[Exercise materials — start]

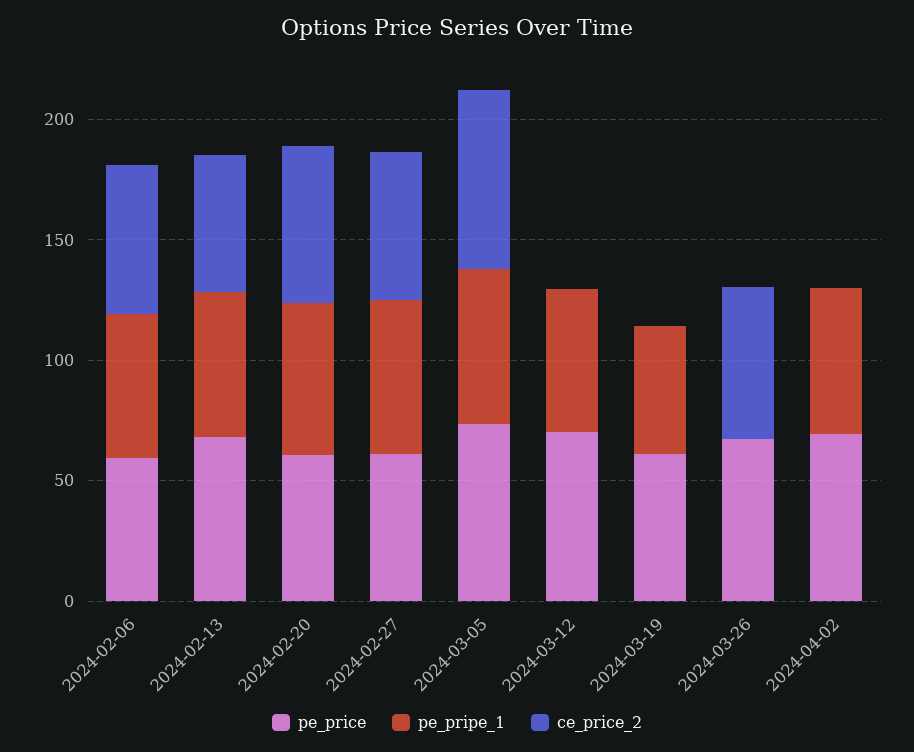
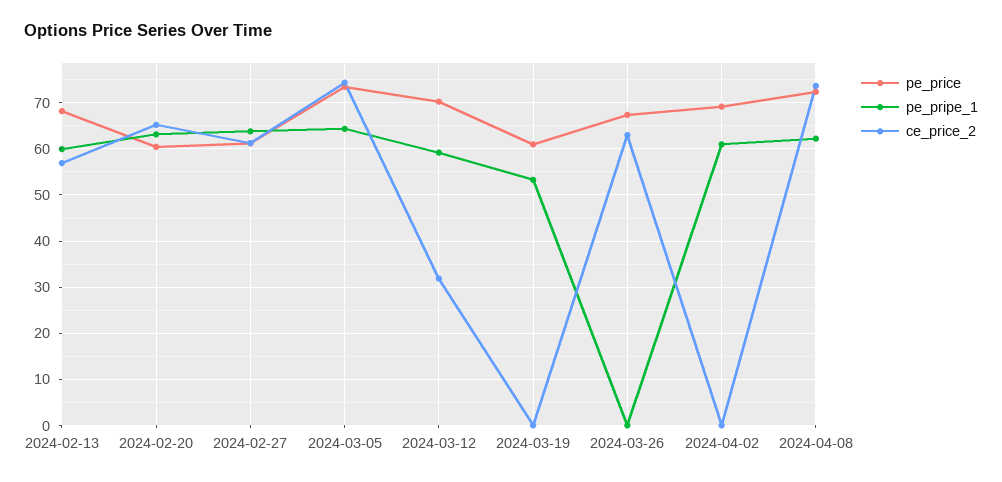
pe_price, 2024-02-06: 60 -> none
pe_pripe_1, 2024-02-06: 60 -> none
ce_price_2, 2024-02-06: 60 -> none
ce_price_2, 2024-03-12: 0 -> 32
pe_price, 2024-04-08: none -> 72
pe_pripe_1, 2024-04-08: none -> 62
ce_price_2, 2024-04-08: none -> 74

[Exercise materials — finish]

_Goal of the exercise_
Everything in the listing except the pictures must come back exactly as written.

_Exercise output_
pe_price, 2024-02-06: 60 -> none
pe_pripe_1, 2024-02-06: 60 -> none
ce_price_2, 2024-02-06: 60 -> none
ce_price_2, 2024-03-12: 0 -> 32
pe_price, 2024-04-08: none -> 72
pe_pripe_1, 2024-04-08: none -> 62
ce_price_2, 2024-04-08: none -> 74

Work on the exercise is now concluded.